Women with a history of PE have alterations in several miscellaneous markers (TNF-α, IL-6, leptin, adiponectin, homocysteine, SE-selectin, and pregnancy-associated plasma protein-A (PAPP-A)) at 8–10 years after the index pregnancy compared with control subjects [39, 40]. Higher baseline levels of C-reactive protein (CRP), IL-6, and fibrinogen have been observed months to years after delivery in previously preeclamptic women [41]. An increase in the CRP response to vaccination and a consistent pattern of increased acute-phase responses (APRs) to vaccination for all inflammatory markers were also found among women after PE compared with controls, indicating that vascular responses have changed after PE [42]. This effect was independent of the traditional cardiovascular risk factors, which further enforces the concept that a preeclamptic pregnancy may be considered a first vascular event. However, not all women affected by PE seem to have an equally elevated CVD risk. It remains to be elucidated whether women with an elevated proinflammatory state after PE are at the highest risk of developing CVD in the years thereafter.

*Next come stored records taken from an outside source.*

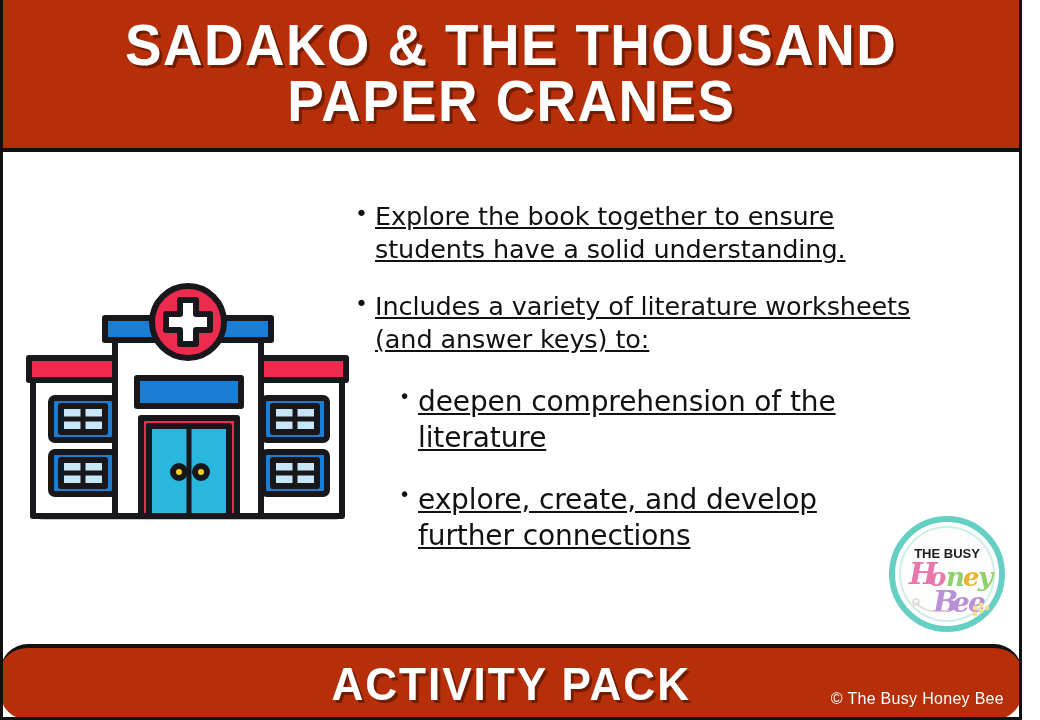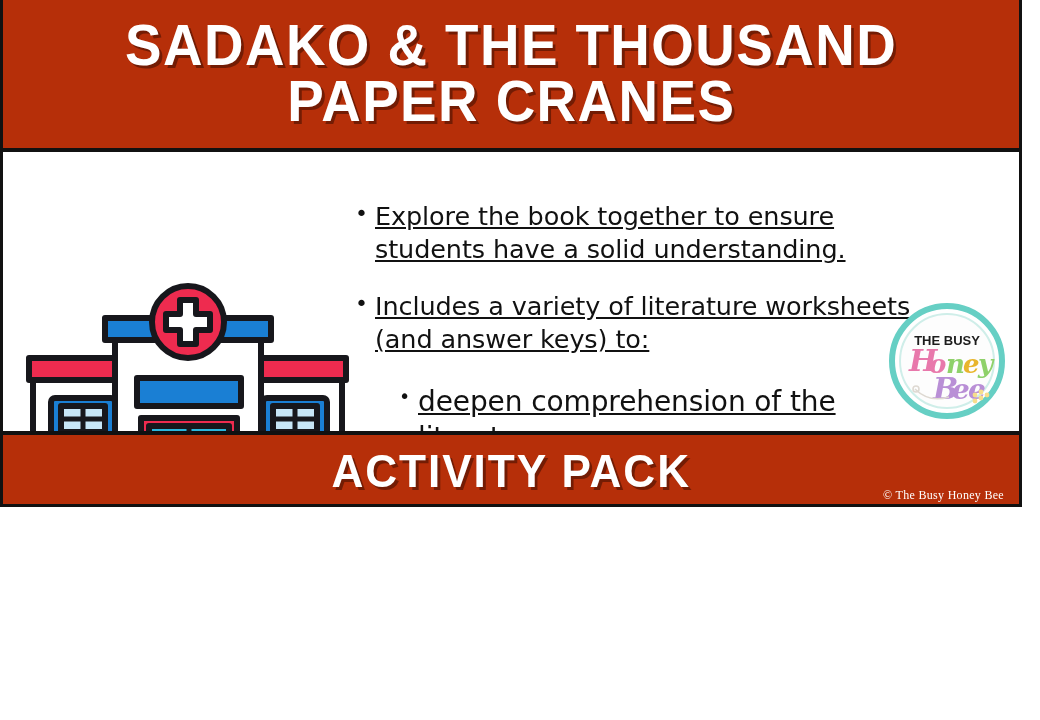--- a/index.html
+++ b/index.html
@@ -4,21 +4,21 @@
 <style>
   html,body{margin:0;padding:0;}
   body{
     width:1040px;height:720px;
     background:#ffffff;
     font-family:"DejaVu Sans", sans-serif;
     overflow:hidden;
   }
   .slide{
     position:relative;
-    width:1040px;height:507px;
+    width:1040px;height:720px;
     background:#ffffff;
     box-sizing:border-box;
     overflow:hidden;
   }
   
   .frame-left,.frame-right{
     position:absolute;top:0;bottom:0;width:3px;background:#111111;z-index:40;
   }
   .frame-left{left:0;}
   .frame-right{right:18px;}
@@ -37,20 +37,21 @@
     z-index:20;
   }
   .banner-top{
     top:0;height:148px;
     border-bottom:4px solid #111111;
     flex-direction:column;
   }
   .banner-bottom{
     bottom:0;height:72px;
     border-top:4px solid #111111;
+    border-radius:28px;
   }
   .title-line{
     color:#ffffff;
     font-family:"Liberation Sans", sans-serif;
     font-weight:bold;
     font-size:57px;
     line-height:0.98;
     letter-spacing:1.5px;
     text-align:center;
     text-shadow:3px 3px 0 rgba(60,12,0,0.55);
@@ -62,24 +63,24 @@
     color:#ffffff;
     font-family:"Liberation Sans", sans-serif;
     font-weight:bold;
     font-size:46px;
     letter-spacing:2px;
     text-shadow:3px 3px 0 rgba(60,12,0,0.55);
     transform:scaleX(0.96);
     white-space:nowrap;
   }
   .copyright{
-    position:absolute;right:36px;bottom:4px;
+    position:absolute;right:36px;bottom:12px;
     color:#ffffff;
-    font-family:Liberation Serif, serif;
-    font-size:12px;
+    font-family:Liberation Sans, sans-serif;
+    font-size:16px;
     letter-spacing:0.3px;
     white-space:nowrap;
     z-index:30;
   }
 
   
   .content{
     position:absolute;
     left:3px;right:21px;top:152px;bottom:76px;
     background:#ffffff;
@@ -211,20 +212,21 @@
         <span class="txt">Includes a variety of literature worksheets (and answer keys) to:</span>
       </div>
 
       <div class="sub-list">
         <div class="bullet-row">
           <span class="dot">•</span>
           <span class="txt">deepen comprehension of the literature</span>
         </div>
         <div class="bullet-row">
           <span class="dot">•</span>
+          <span class="txt">explore, create, and develop further connections</span>
         </div>
       </div>
 
     </div>
 
     <div class="logo">
       <svg viewBox="0 0 116 116" xmlns="http://www.w3.org/2000/svg">
         <circle cx="58" cy="58" r="55" fill="#ffffff" stroke="#66cfc4" stroke-width="6"></circle>
         <circle cx="58" cy="58" r="47" fill="#fdfdfd" stroke="#cfeee9" stroke-width="2"></circle>
         <text x="58" y="42" text-anchor="middle" font-family="&quot;Liberation Sans&quot;, sans-serif" font-size="13" font-weight="bold" fill="#1d1d1d">THE BUSY</text>

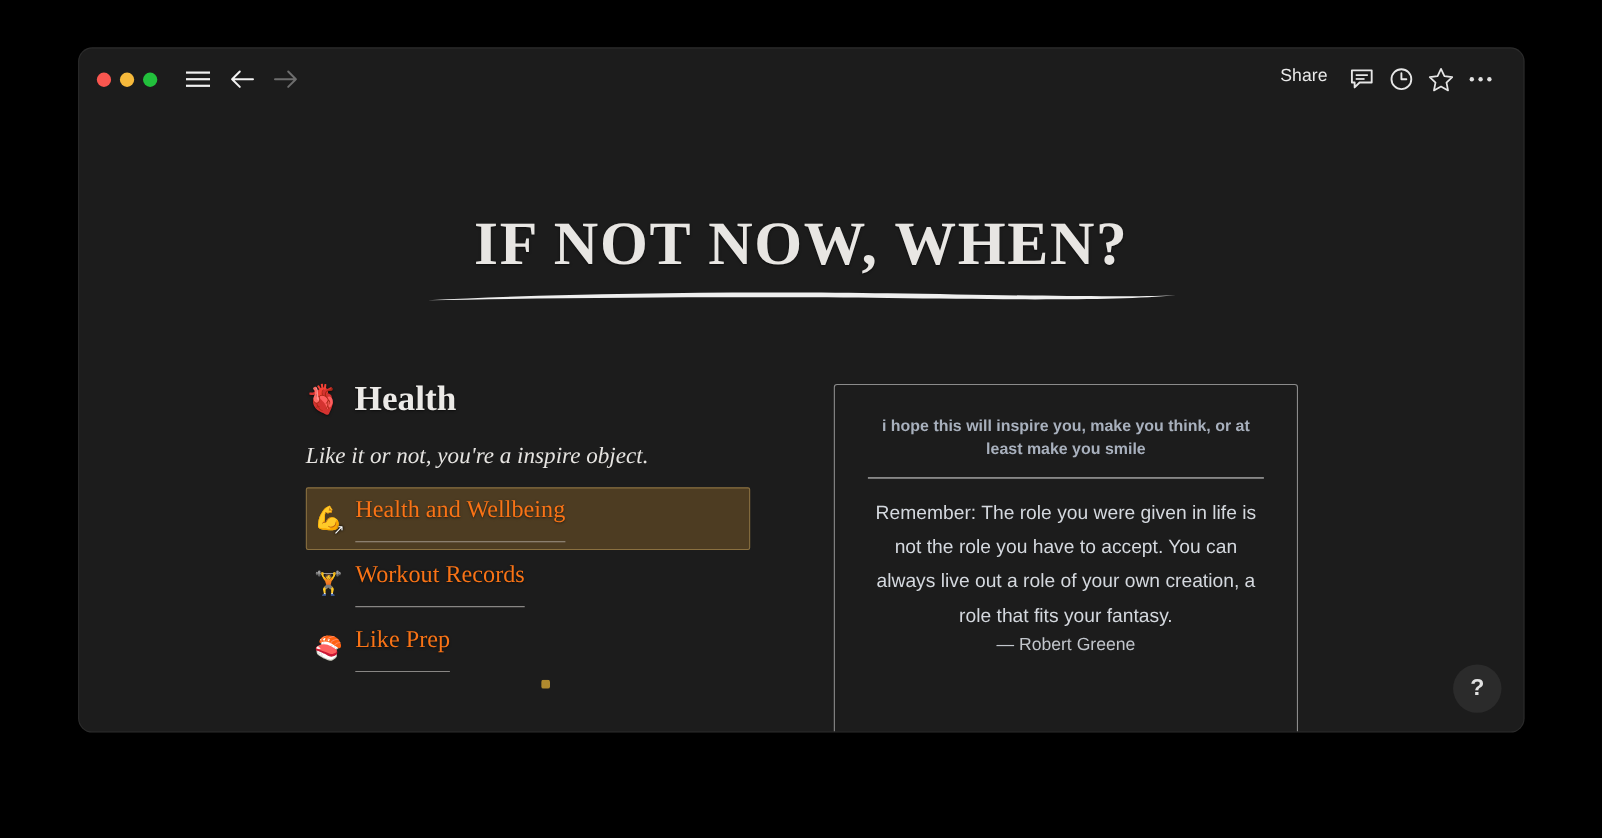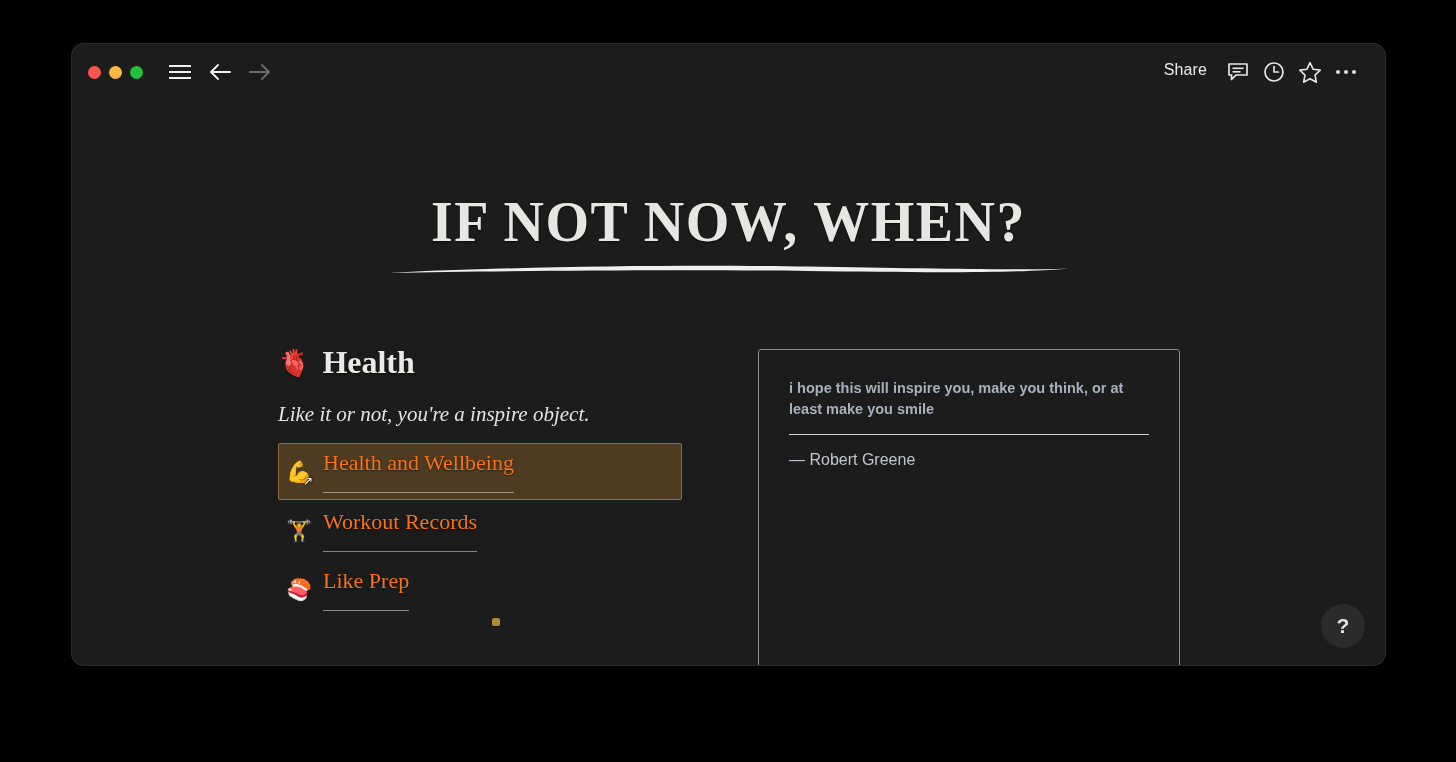--- a/index.html
+++ b/index.html
@@ -238,20 +238,21 @@
     width: 422px;
   }
   .quote-card {
     border: 1px solid #8b8b8b;
     border-radius: 3px;
     background: #1c1c1c;
     padding: 22px 30px 26px 30px;
     box-sizing: border-box;
     width: 422px;
     min-height: 321px;
+    text-align: center;
   }
   .quote-header {
     font-size: 14.5px;
     font-weight: bold;
     line-height: 1.45;
     color: #a8b0bd;
     margin: 6px 0 14px 0;
   }
   .quote-divider {
     height: 1px;
@@ -419,20 +420,21 @@
 
           <div class="clipped-row">
             <div class="tip"></div>
           </div>
         </div>
 
         <div class="col-right">
           <div class="quote-card">
             <div class="quote-header">i hope this will inspire you, make you think, or at least make you smile</div>
             <hr class="quote-divider">
+            <p class="quote-body">Remember: The role you were given in life is not the role you have to accept. You can always live out a role of your own creation, a role that fits your fantasy.</p>
             <p class="quote-attrib">— Robert Greene</p>
           </div>
         </div>
       </div>
 
       <div class="help-fab">?</div>
     </div>
   </div>
 </div>
 

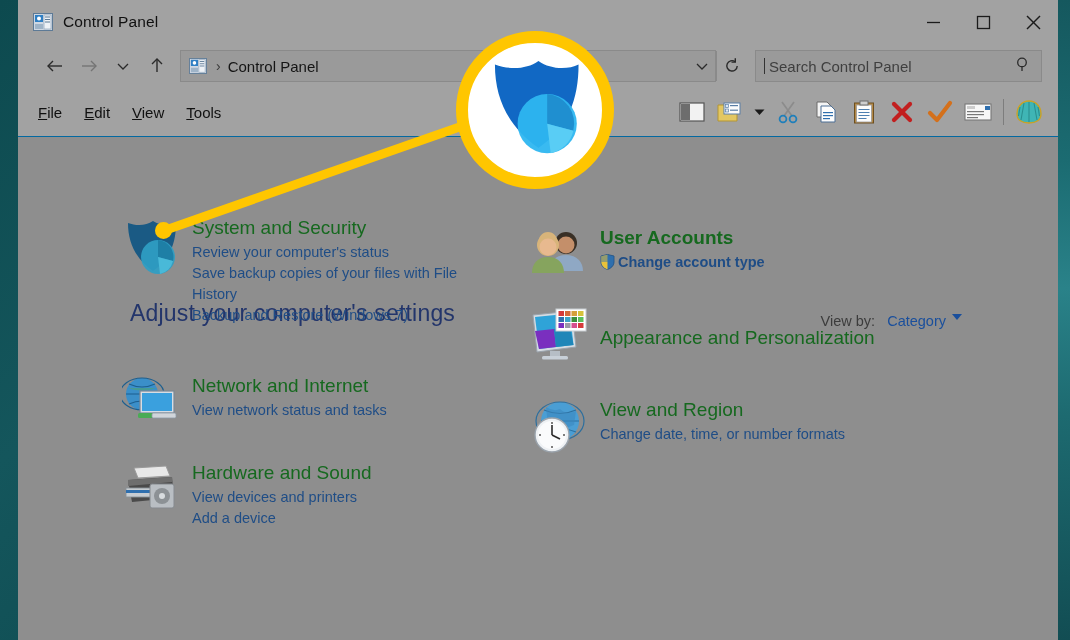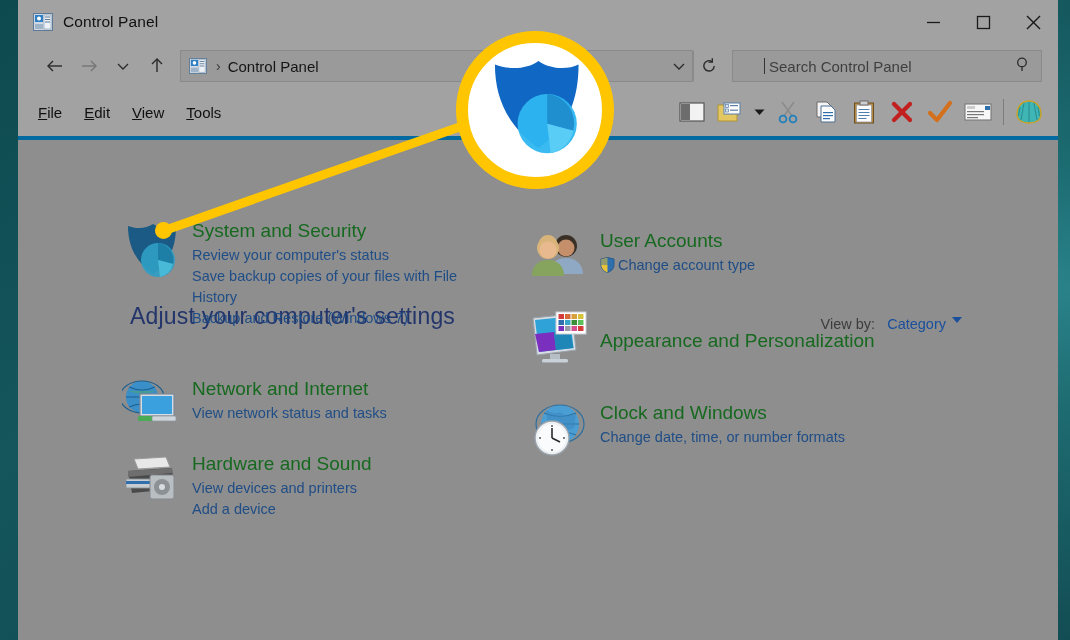--- a/index.html
+++ b/index.html
@@ -121,41 +121,40 @@
   .search-field {
     margin-left: 8px;
     margin-right: 16px;
     width: 285px;
     height: 30px;
     background: #9a9a9a;
     border: 1px solid #8a8a8a;
     display: flex;
     align-items: center;
     flex: none;
-    padding-left: 23px;
   }
   .search-caret {
     width: 1px; height: 16px; background:#333;
     margin-left: 8px; flex:none;
   }
   .search-ph {
     margin-left: 4px;
     font-size: 15px;
     color: #3f3f3f;
     flex: 1 1 auto;
     white-space: nowrap;
   }
   .search-ico { margin-right: 9px; flex:none; }
 
   
   .menurow {
     position: relative;
     height: 48px;
     background: #a2a2a2;
-    border-bottom: 4px solid #0369a1;
+    border-bottom: 1px solid #0369a1;
     display: flex;
     align-items: center;
   }
   .menu-item {
     font-size: 15px;
     color: #101010;
     margin-left: 22px;
   }
   .menu-item:first-child { margin-left: 20px; }
   .menu-item u { text-decoration: underline; }
@@ -506,42 +505,42 @@
             <rect x="16" y="38" width="22" height="5" rx="1.5" fill="#4aab55"></rect>
             <rect x="30" y="38" width="24" height="5" rx="1.5" fill="#d0d5da" stroke="#8e9aa6" stroke-width=".8"></rect>
           </svg>
         </div>
         <div class="cat-body">
           <div class="cat-title">Network and Internet</div>
           <div class="cat-link">View network status and tasks</div>
         </div>
       </div>
 
-      <div class="cat" style="left:104px; top:313px;">
+      <div class="cat" style="left:104px; top:325px;">
         <div class="cat-icon">
           <svg width="58" height="56" viewBox="0 0 58 56">
             <path d="M12 6 L44 4 L48 14 L16 16z" fill="#e8e8e8" stroke="#9a9a9a" stroke-width="1"></path>
             <path d="M6 18 L50 15 L52 36 L10 40z" fill="#4a4a4a"></path>
             <path d="M6 18 L50 15 L50 20 L6 24z" fill="#6e6e6e"></path>
             <rect x="4" y="26" width="26" height="9" fill="#c7ccd1" stroke="#8b9298" stroke-width=".9"></rect>
             <rect x="4" y="28" width="26" height="3" fill="#2f6fae"></rect>
             <rect x="28" y="22" width="24" height="24" rx="2" fill="#b9bec3" stroke="#85898e" stroke-width="1"></rect>
             <circle cx="40" cy="34" r="8" fill="#8c9195"></circle>
             <circle cx="40" cy="34" r="3" fill="#d8dcdf"></circle>
           </svg>
         </div>
         <div class="cat-body">
           <div class="cat-title">Hardware and Sound</div>
           <div class="cat-link">View devices and printers</div>
           <div class="cat-link">Add a device</div>
         </div>
       </div>
 
 
-      <div class="cat" style="left:512px; top:90px;">
+      <div class="cat" style="left:512px; top:90px;font-weight:bold;">
         <div class="cat-icon">
           <svg width="58" height="54" viewBox="0 0 58 54">
             <circle cx="36" cy="16" r="11" fill="#3a3026"></circle>
             <path d="M36 28 c-11 0 -17 7 -17 16 h34 c0 -9 -6 -16 -17 -16z" fill="#8fa8c4"></path>
             <circle cx="36" cy="18" r="8.5" fill="#c48f6a"></circle>
             <path d="M27 12 a10 8 0 0 1 18 0 a9 5 0 0 0 -18 0z" fill="#3a3026"></path>
             <circle cx="18" cy="18" r="11" fill="#d8b47a"></circle>
             <path d="M18 30 c-11 0 -16 7 -16 16 h32 c0 -9 -5 -16 -16 -16z" fill="#86a45e"></path>
             <circle cx="18" cy="20" r="8.5" fill="#e8b98f"></circle>
             <path d="M8.5 16 a10 10 0 0 1 19 0 c0 -7 -4 -11 -9.5 -11 c-5.5 0 -9.5 4 -9.5 11z" fill="#d8b47a"></path>
@@ -601,21 +600,21 @@
             <circle cx="22" cy="36" r="14" fill="#fafbfc"></circle>
             <line x1="22" y1="36" x2="22" y2="26" stroke="#2a2a2a" stroke-width="1.6"></line>
             <line x1="22" y1="36" x2="30" y2="40" stroke="#2a2a2a" stroke-width="1.6"></line>
             <circle cx="22" cy="24" r="1" fill="#555"></circle>
             <circle cx="34" cy="36" r="1" fill="#555"></circle>
             <circle cx="22" cy="48" r="1" fill="#555"></circle>
             <circle cx="10" cy="36" r="1" fill="#555"></circle>
           </svg>
         </div>
         <div class="cat-body">
-          <div class="cat-title">Clock and Windows</div>
+          <div class="cat-title">View and Region</div>
           <div class="cat-link">Change date, time, or number formats</div>
         </div>
       </div>
 
 
     </div>
   </div>
 
   <svg id="callout-line">
     <line x1="163" y1="231" x2="508" y2="110" stroke="#ffc600" stroke-width="9" stroke-linecap="round"></line>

Signs of Subclinical Atherosclerosis After Preeclampsia

Systemic inflammation accelerates endothelial dysfunction, atherosclerosis, and premature arterial stiffness [43]. Therefore, the enhanced inflammatory state after a preeclamptic pregnancy may induce hypertension and subclinical atherosclerosis. A widely used non-invasive measure to evaluate subclinical atherosclerosis is carotid intima-media thickness (cIMT) [44]. An increased cIMT value is a predictor of coronary artery disease in both pre- and postmenopausal women [45]. Two recent meta-analyses showed that cIMT values are higher in women after preeclampsia compared with those in women experiencing a normotensive pregnancy, both at time of pregnancy and in the first 10 years postpartum [46, 47].

In a review on shared pathophysiological mechanisms, De Jager and colleagues [48] showed that many common determinants are involved in both PE and atherosclerotic plaque erosions. Especially, IL-6 and TNF-α are major contributors to the inflammatory response in these conditions.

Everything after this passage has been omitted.